## ENTRIES PROVIDED
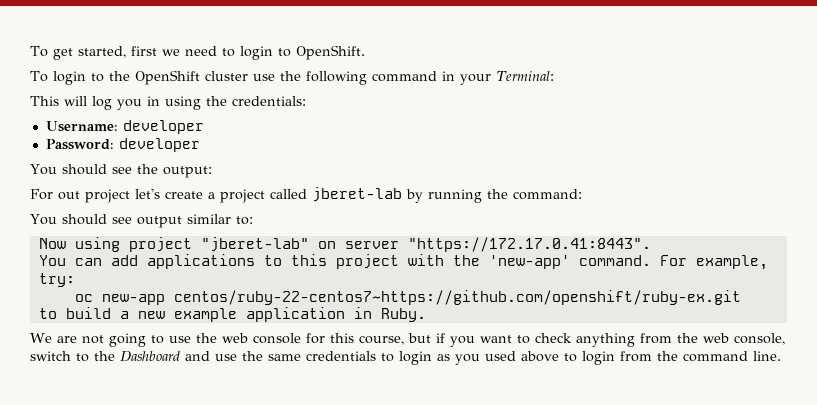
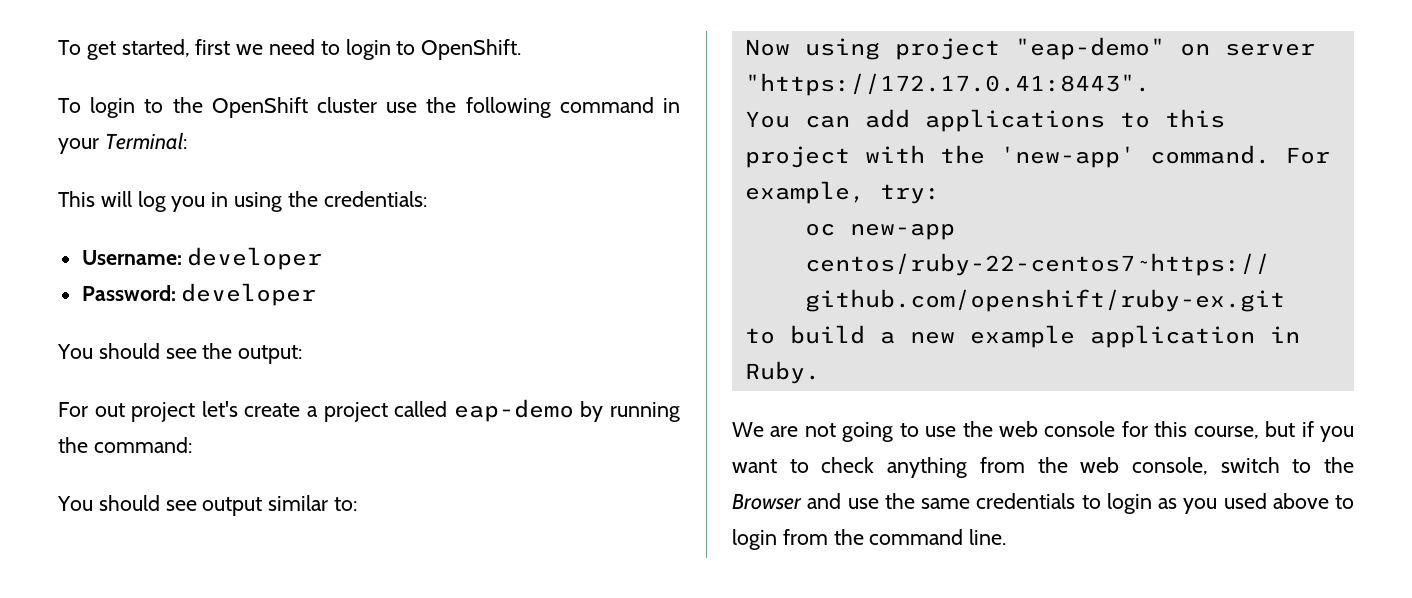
- For out project let's create a project called jberet-lab by running the command:
+ For out project let's create a project called eap-demo by running the command:
- Now using project "jberet-lab" on server "https://172.17.0.41:8443".
+ Now using project "eap-demo" on server "https://172.17.0.41:8443".
- We are not going to use the web console for this course, but if you want to check anything from the web console, switch to the Dashboard and use the same credentials to login as you used above to login from the command line.
+ We are not going to use the web console for this course, but if you want to check anything from the web console, switch to the Browser and use the same credentials to login as you used above to login from the command line.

## PROBLEM STATEMENT
Could you retype the whole listing word for word, minus its pictures?

## RESPONSE
- For out project let's create a project called jberet-lab by running the command:
+ For out project let's create a project called eap-demo by running the command:
- Now using project "jberet-lab" on server "https://172.17.0.41:8443".
+ Now using project "eap-demo" on server "https://172.17.0.41:8443".
- We are not going to use the web console for this course, but if you want to check anything from the web console, switch to the Dashboard and use the same credentials to login as you used above to login from the command line.
+ We are not going to use the web console for this course, but if you want to check anything from the web console, switch to the Browser and use the same credentials to login as you used above to login from the command line.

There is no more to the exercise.